That’s all I can think of right now. I don't know about courses. There certainly are routes to qualifications in this area so I should think that there are some decent paid online courses.


----------



## Bee_Abney (Nov 16, 2021)

And check out this thread on reverb: https://vi-control.net/community/th...im-thinking-of-buying-a-reverb-thread.116917/

@Trash Panda there lists these reverbs:
Panagement
2cAudio Precedence/Breeze
Virtual Sound Stage 2
EAReverb 2
SP2016
DearReality VR Pro


----------



## d.healey (Nov 16, 2021)

3DC said:


> Any pro level tutorials or courses to suggest for beginners


If you're a beginner you should start with beginner level courses, no?


----------



## Bee_Abney (Nov 16, 2021)

d.healey said:


> If you're a beginner you should start with beginner level courses, no?

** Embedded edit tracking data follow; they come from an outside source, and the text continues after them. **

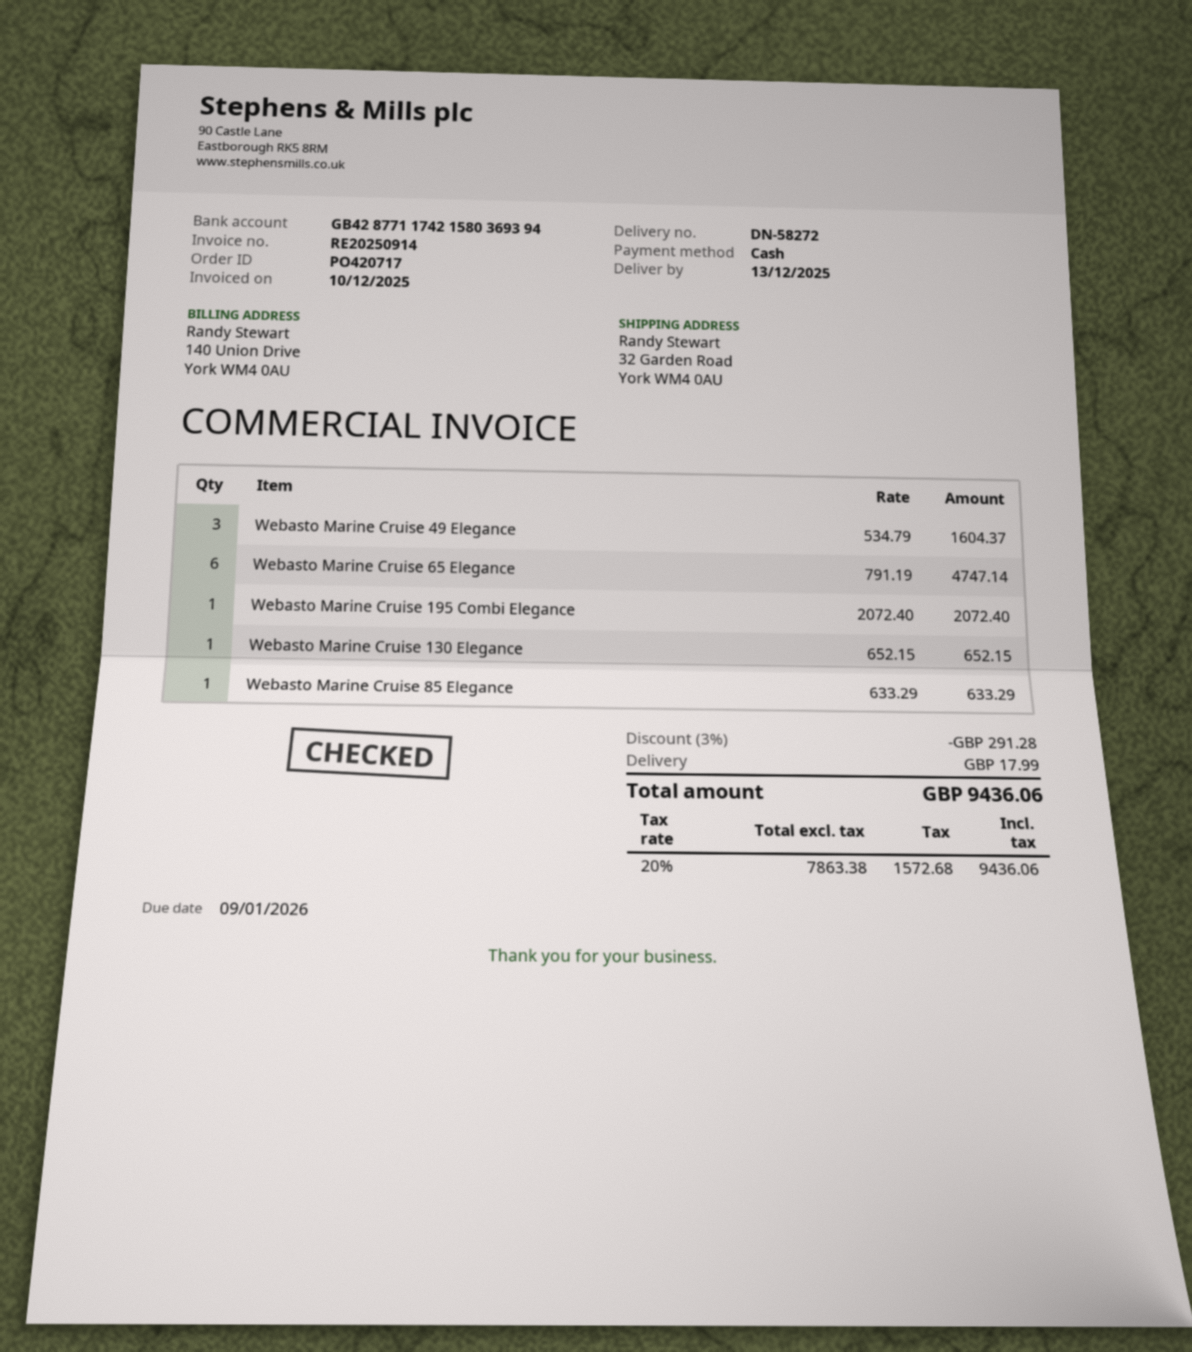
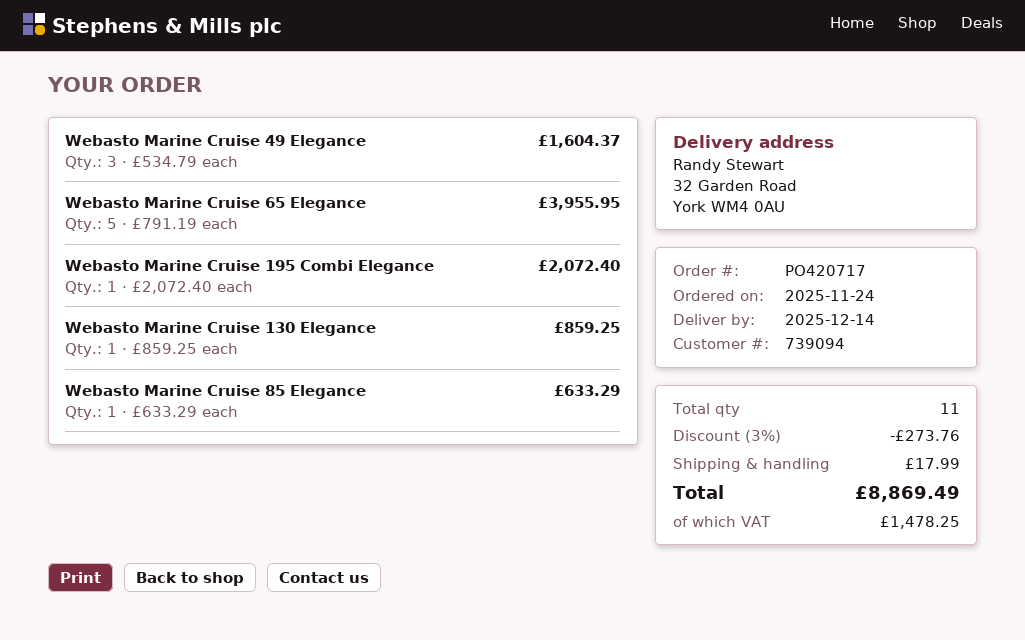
delivery date: 2025-12-13 -> 2025-12-14
Webasto Marine Cruise 65 Elegance: 6 x 791.19 = 4747.14 -> 5 x 791.19 = 3955.95
Webasto Marine Cruise 130 Elegance: 1 x 652.15 = 652.15 -> 1 x 859.25 = 859.25
discount: 3% = 291.28 -> 3% = 273.76
tax: 1572.68 -> 1478.25
total: 9436.06 -> 8869.49

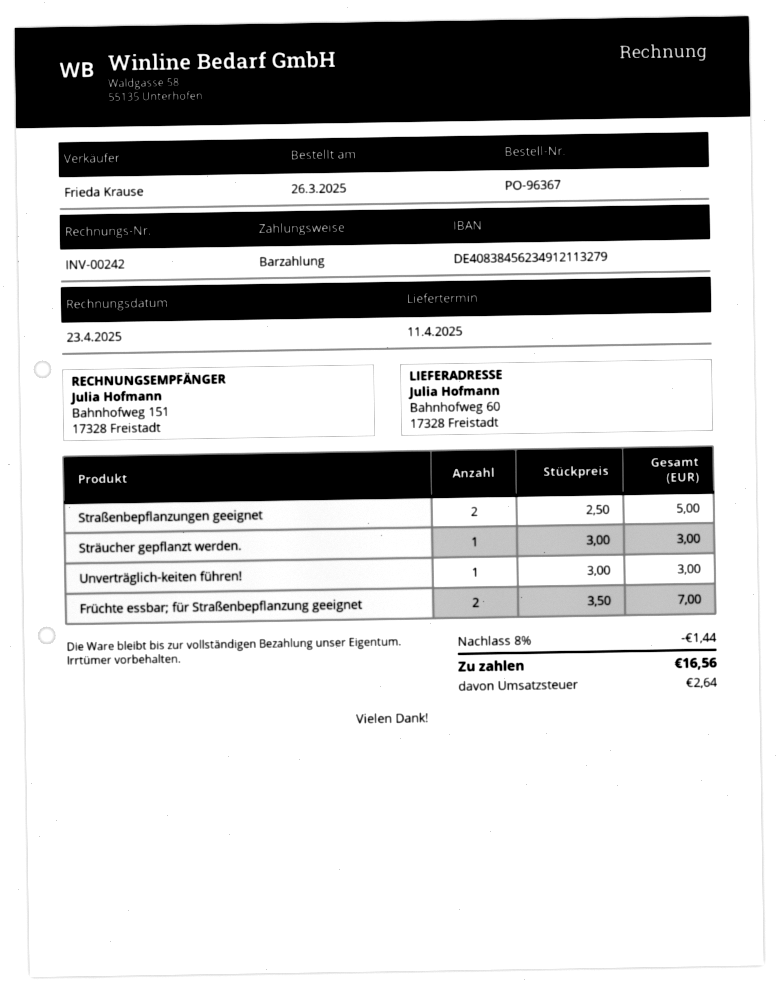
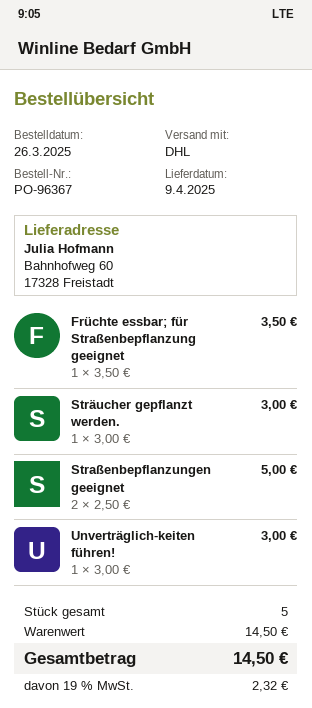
delivery date: 2025-04-11 -> 2025-04-09
Früchte essbar; für Straßenbepflanzung geeignet: 2 x 3.50 = 7.00 -> 1 x 3.50 = 3.50
discount: 8% = 1.44 -> none
tax: 2.64 -> 2.32
total: 16.56 -> 14.50

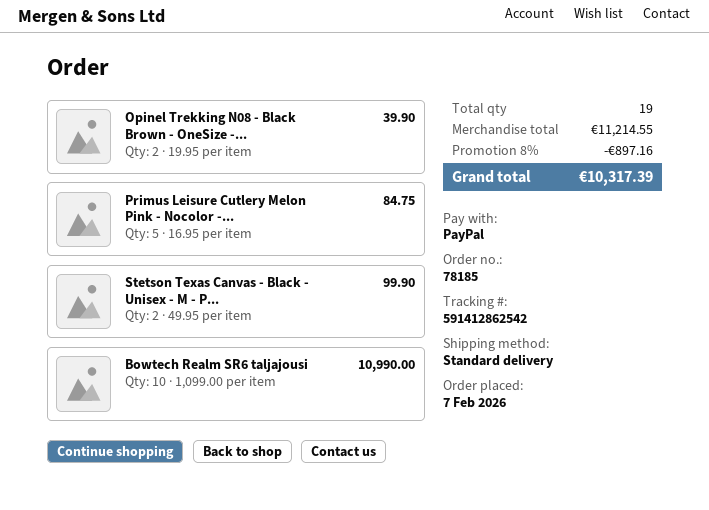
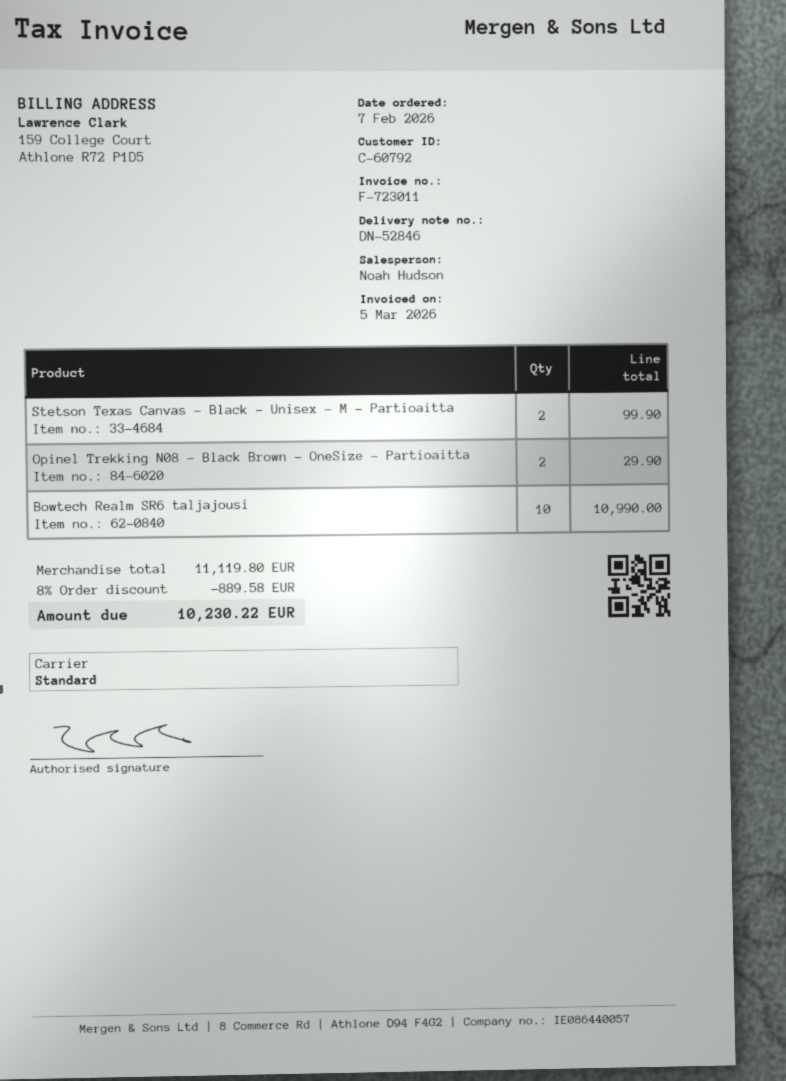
Opinel Trekking N08 - Black Brown - OneSize -...: 2 for 39.90 -> 2 for 29.90
Primus Leisure Cutlery Melon Pink - Nocolor -...: 5 for 84.75 -> none
subtotal: 11214.55 -> 11119.80
discount: 8% = 897.16 -> 8% = 889.58
total: 10317.39 -> 10230.22

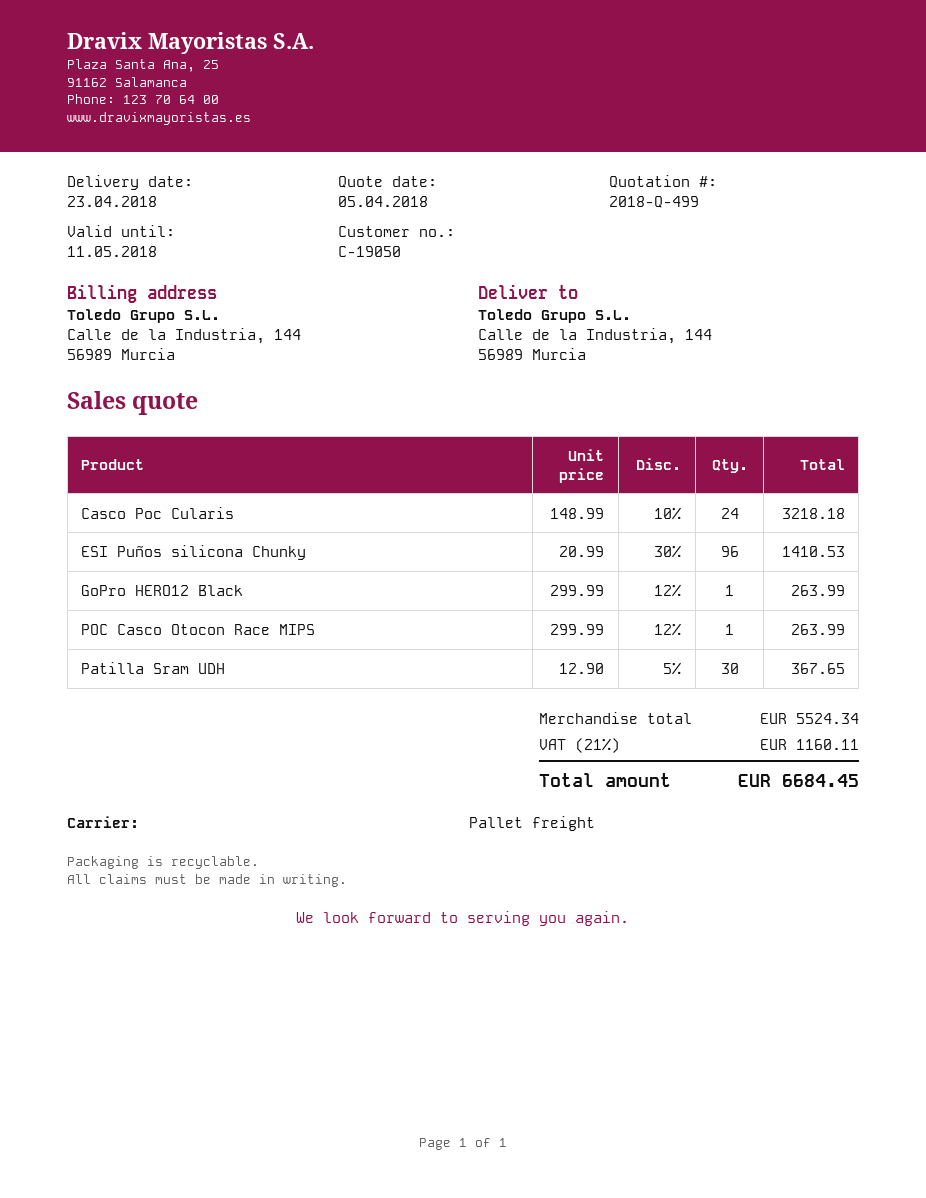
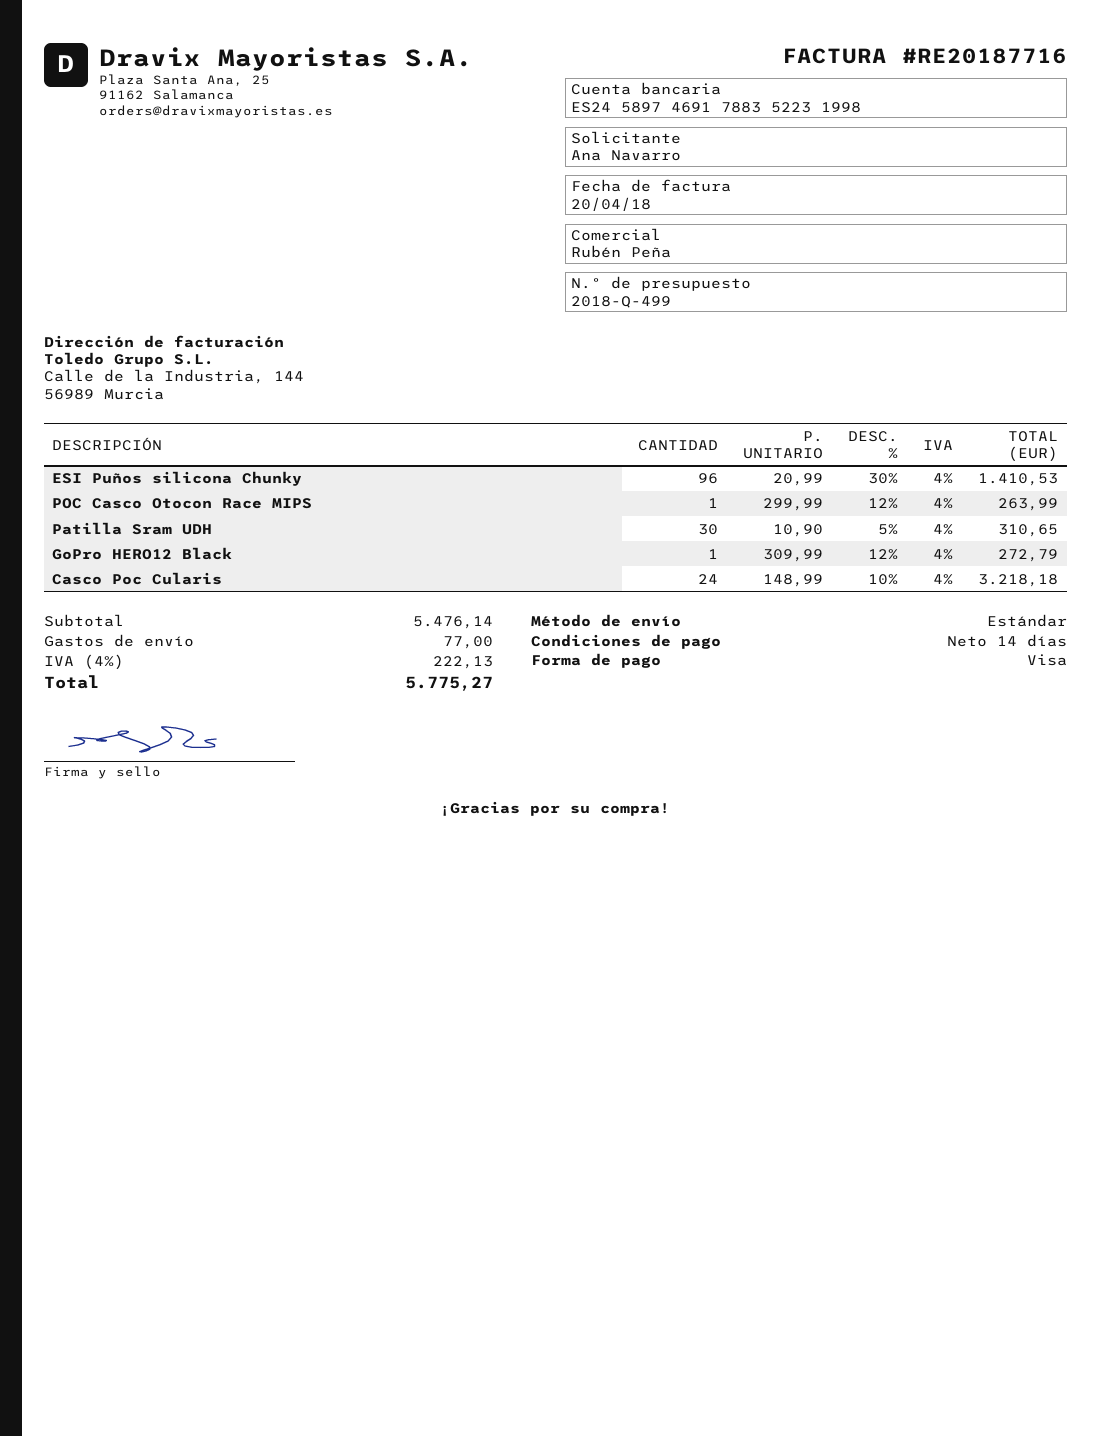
shipping method: pallet freight -> standard
GoPro HERO12 Black: 1 x 299.99 - 12% = 263.99 -> 1 x 309.99 - 12% = 272.79
Patilla Sram UDH: 30 x 12.90 - 5% = 367.65 -> 30 x 10.90 - 5% = 310.65
subtotal: 5524.34 -> 5476.14
shipping: none -> 77.00
tax: 21% = 1160.11 -> 4% = 222.13
total: 6684.45 -> 5775.27

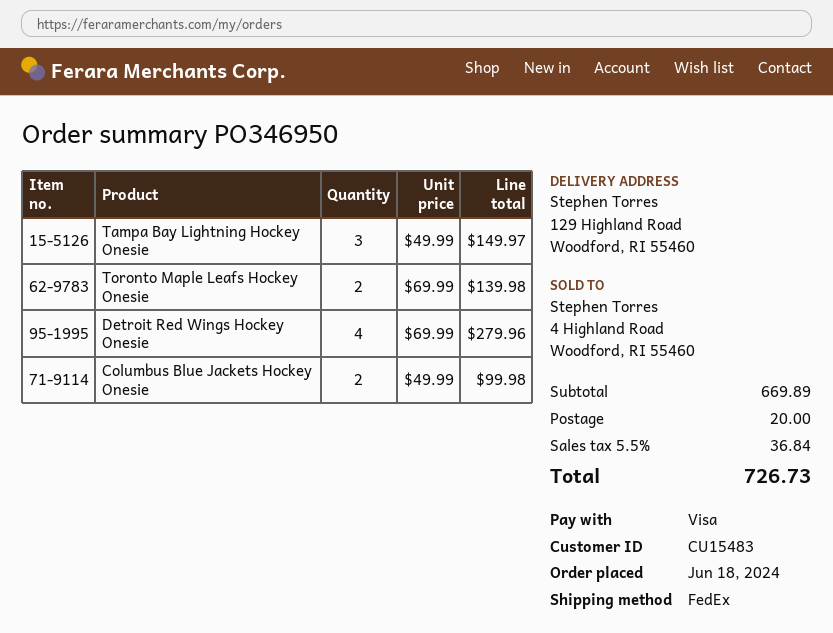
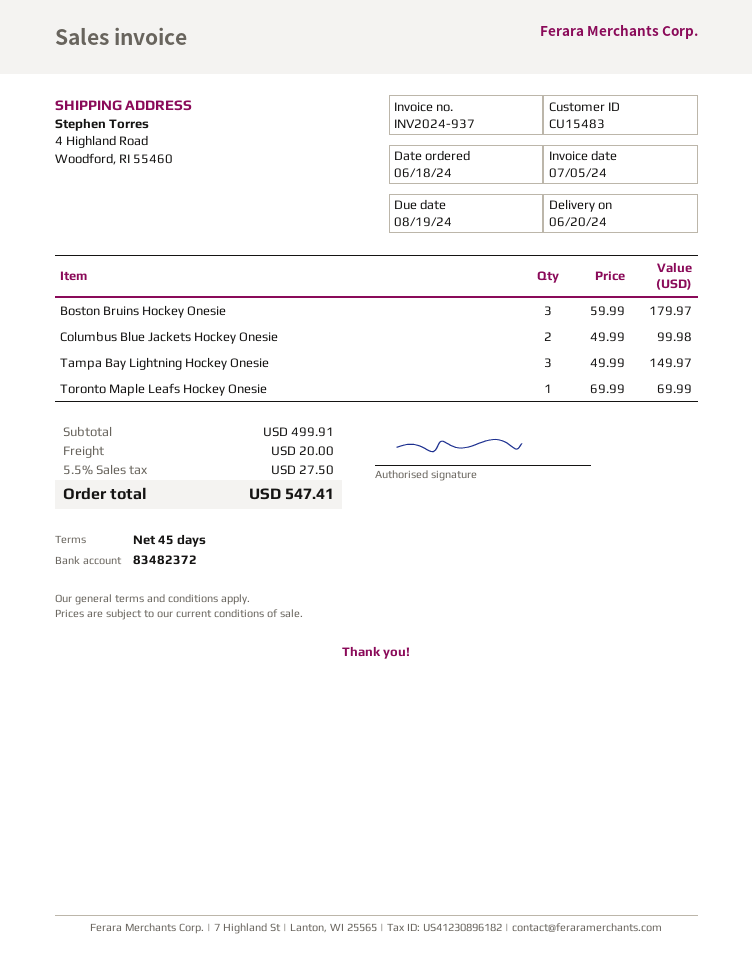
ship to: 129 Highland Road, Woodford, RI 55460 -> 4 Highland Road, Woodford, RI 55460
Toronto Maple Leafs Hockey Onesie: 2 x 69.99 = 139.98 -> 1 x 69.99 = 69.99
Detroit Red Wings Hockey Onesie: 4 x 69.99 = 279.96 -> none
Boston Bruins Hockey Onesie: none -> 3 x 59.99 = 179.97
subtotal: 669.89 -> 499.91
tax: 5.5% = 36.84 -> 5.5% = 27.50
total: 726.73 -> 547.41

A beginner at professional sound editing would still want a course aimed at professional sound editing. Which just leaves me wondering at whether there are courses aimed at amateur sound editing... YouTube videos, I guess. They might be less interested in 7.1 surround and so on than a professional (beginner or veteran) would be.


----------



## Zoot_Rollo (Nov 16, 2021)

https://www.udemy.com/topic/sound-design/


----------



## Bee_Abney (Nov 16, 2021)

Zoot_Rollo said:


> https://www.udemy.com/topic/sound-design/


Cool!


----------



## Crowe (Nov 16, 2021)

I've tried a few of those and none of those are very good or anything you can't find in basic tutorials on Youtube. It's all purely about types of synthesis, not about actual Sound Design techniques useful for film. Maybe some types of animation.


----------



## Bee_Abney (Nov 16, 2021)

Crowe said:


> I've tried a few of those and none of those are very good or anything you can't find in basic tutorials on Youtube. It's all purely about types of synthesis, not about actual Sound Design techniques useful for film. Maybe some types of animation.


Pity.


----------



## Zoot_Rollo (Nov 16, 2021)

Crowe said:


> I've tried a few of those and none of those are very good or anything you can't find in basic tutorials on Youtube. It's all purely about types of synthesis, not about actual Sound Design techniques useful for film. Maybe some types of animation.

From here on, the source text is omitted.